--- Data shown Enclosed Below ---

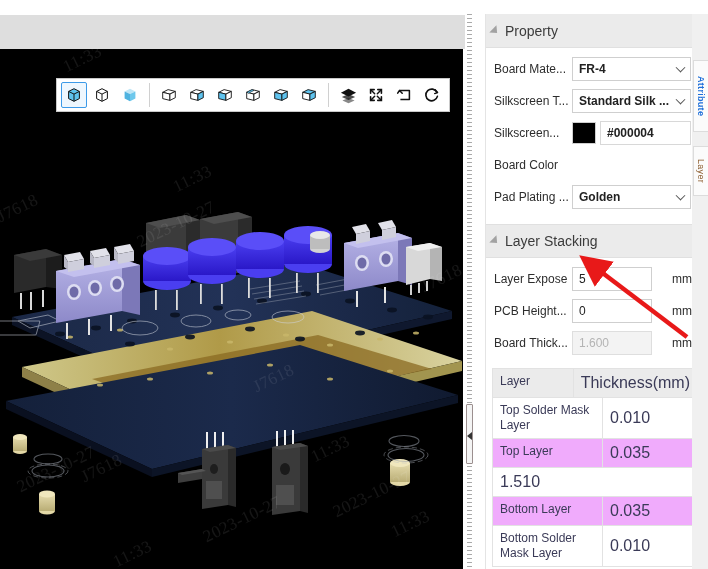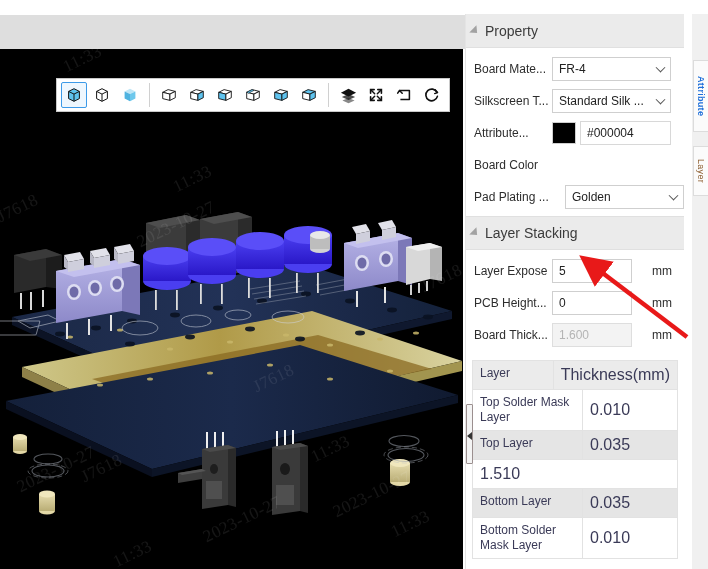"Property" div.panel-inner { left: 0 -> 20px }
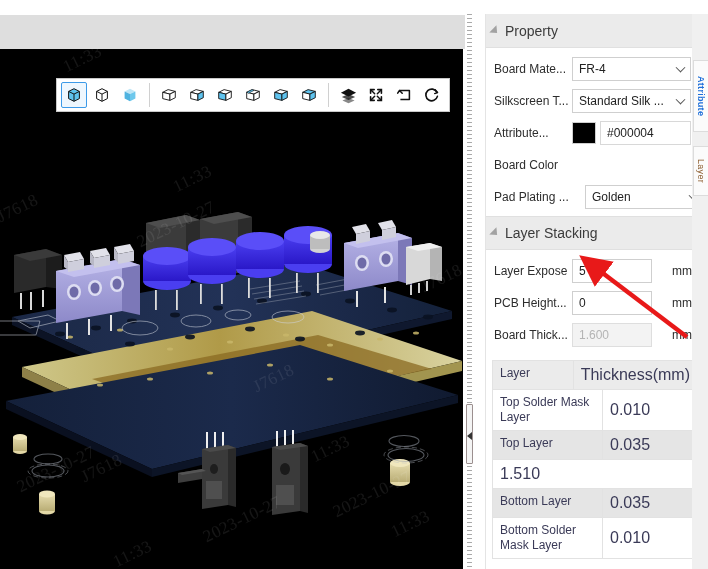"FR-4" .fctl { font-weight: none -> bold }
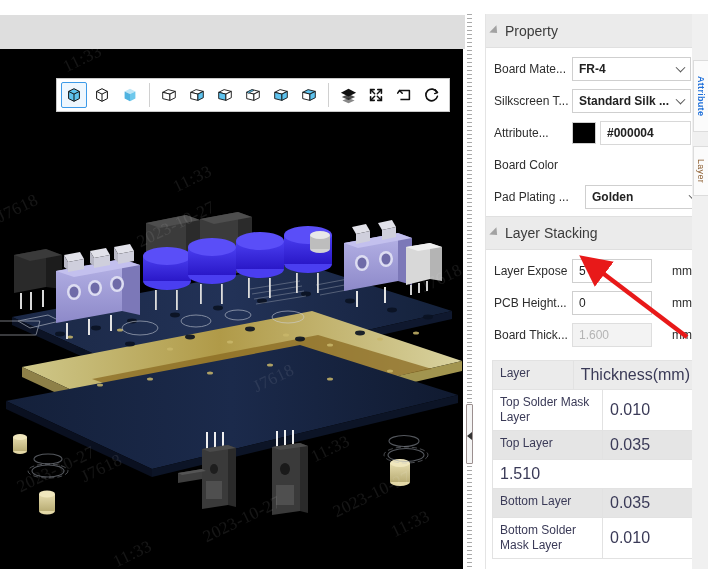"Attribute..." div.flabel { text: Attribute -> Silkscreen }
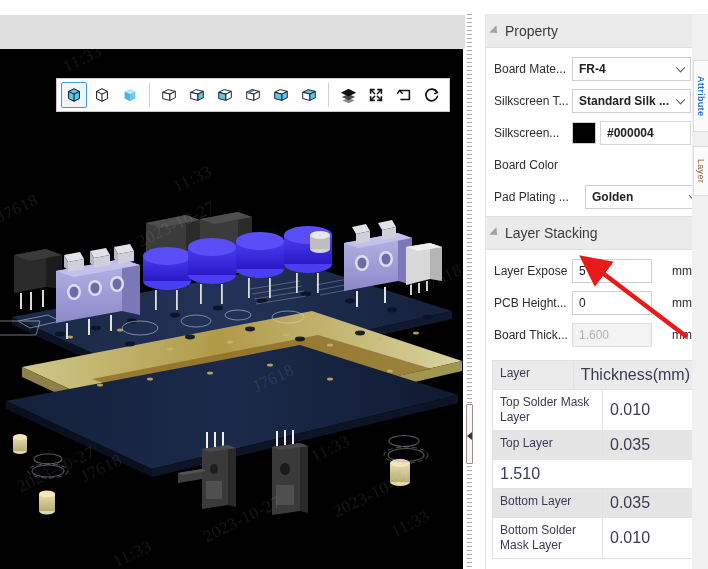"Pad Plating ..." div.frow { justify-content: space-between -> none; margin-bottom: 0 -> 8px }
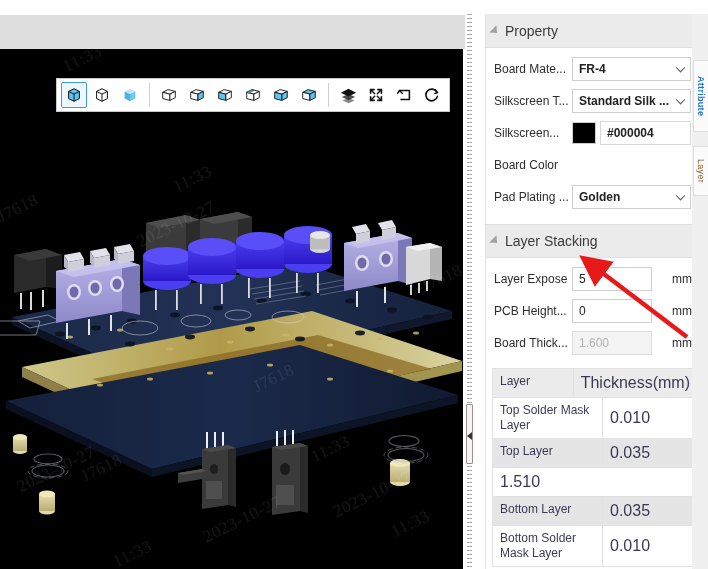"Top Layer" .st-row.alt { background: #e5e5e5 -> #f0abfc }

--- End of Enclosed Data shown ---

_What the exercise asks_
Beginning with the line that contains "text: Attribute ->", write out every line through the last one in the records, exactly and without pictures.

_Answer box_
"Attribute..." div.flabel { text: Attribute -> Silkscreen }
"Pad Plating ..." div.frow { justify-content: space-between -> none; margin-bottom: 0 -> 8px }
"Top Layer" .st-row.alt { background: #e5e5e5 -> #f0abfc }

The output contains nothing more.